Poor Sleep Quality Associated With High Risk Of Ventricular Tachycardia After Acute Myocardial Infarction
Received 9 July 2019
Accepted for publication 24 September 2019
Published 31 October 2019 Volume 2019:11 Pages 281—289
Checked for plagiarism Yes
Review by Single-blind
Peer reviewer comments 2
Editor who approved publication: Professor Steven A Shea
Shipeng Wang,1,2,* Hui Gao,3,* Zewen Ru,1 Yanan Zou,1 Yilan Li,1 Wei Cao,4 Wei Meng,1 Jihe Li,5 Yuan Yao,1 Yanxiu Zhang,1 Xueyan Lang,1 Yao Zhang1,2
1Department of Cardiology, The Second Affiliated Hospital of Harbin Medical University, Harbin 150086, People’s Republic of China; 2Key Laboratory of Myocardial Ischemia, Ministry of Education, Harbin Medical University, Harbin 150086, People’s Republic of China; 3Department of Cardiology, People’ Hospital of Xinzheng, Xinzheng, Henan Province 451150, People’s Republic of China; 4Department of Cardiology, Heilongjiang Provincial Hospital Affiliated to Harbin Institute of Technology, Harbin 150036, People’s Republic of China; 5Department of Cardiology, The First Affiliated Hospital of Harbin Medical University, Harbin 150001, People’s Republic of China
*These authors contributed equally to this work
Correspondence: Shipeng Wang
Department of Cardiology, The Second Affiliated Hospital of Harbin Medical University, Xuefu Road 246#, Nangang District, Harbin 150086, People’s Republic of China
Tel +86 13654504286
Fax +86 86296225
Background: Sleep disorders (SDs) are usually associated with an increase in frequency of ventricular tachycardia (VT).

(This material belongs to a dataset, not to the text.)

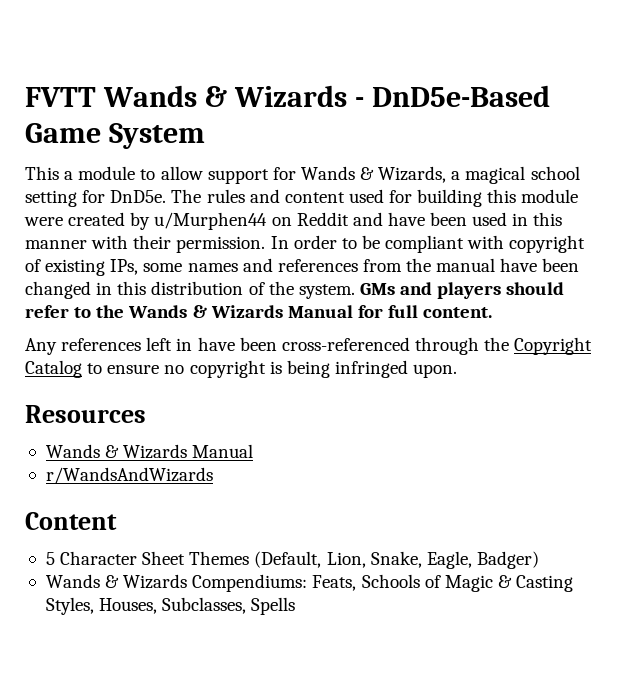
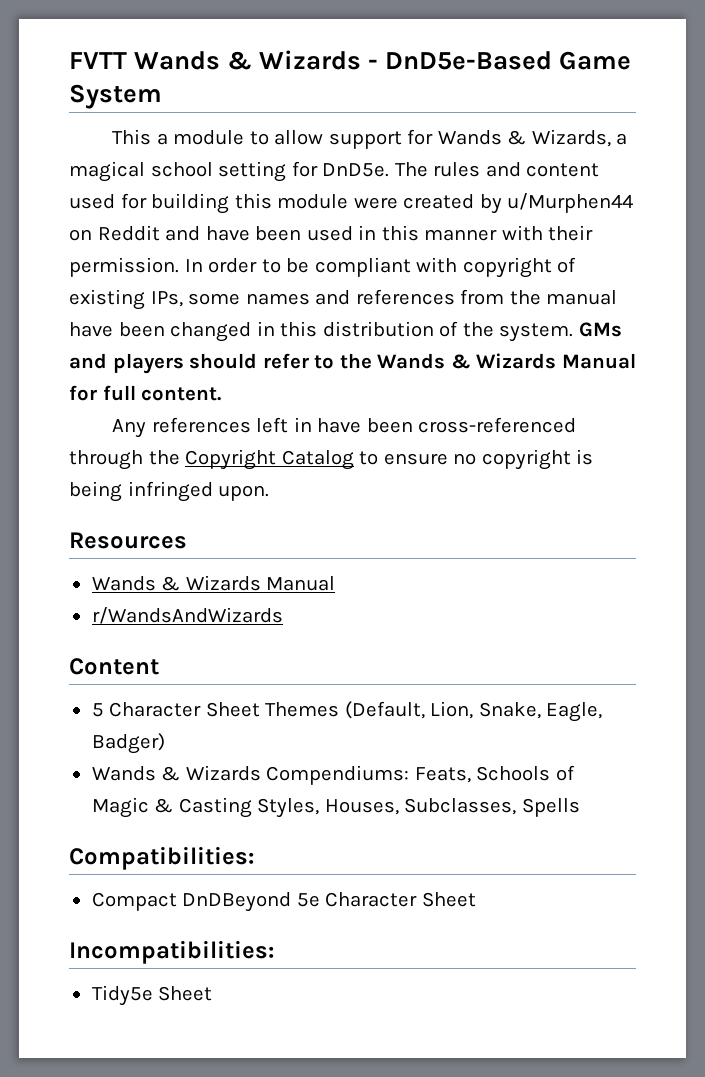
(296, 606) none -> [69,846,254,870] [91,892,476,912] [69,940,274,964] [91,985,213,1006] // Compatibilities: // Compact DnDBeyond 5e Character Sheet // Incompatibilities: // Tidy5e Sheet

However, the relationship between SDs and the prevalence of VT within the first week of acute myocardial infarction (AMI) remains unclear. This study aimed to evaluate their associations and potential mechanisms.
Methods: This structured questionnaire-based cross-sectional study enrolled 303 patients with AMI from a hospital in northern China. Pittsburgh Sleep Quality Index (PSQI) was used to determine sleep quality of subjects. Heart rate variability (HRV) of patients was investigated by ambulatory electrocardiography recorders. Enzyme-linked immunosorbent assay was used to measure the plasma levels of catecholamine in a subgroup including 80 patients with AMI.
Results: After adjusting to basic cardiovascular characteristics, results of multivariate logistic regression demonstrated that the global PSQI score and its main components were positively associated with VT prevalence in inpatients with AMI. There were significantly different HRV parameters interpreted as autonomic nerve activity in two groups of AMI patients with different sleep quality. In addition, we found the influence of sleep quality on plasma concentrations of adrenaline and norepinephrine in AMI patients.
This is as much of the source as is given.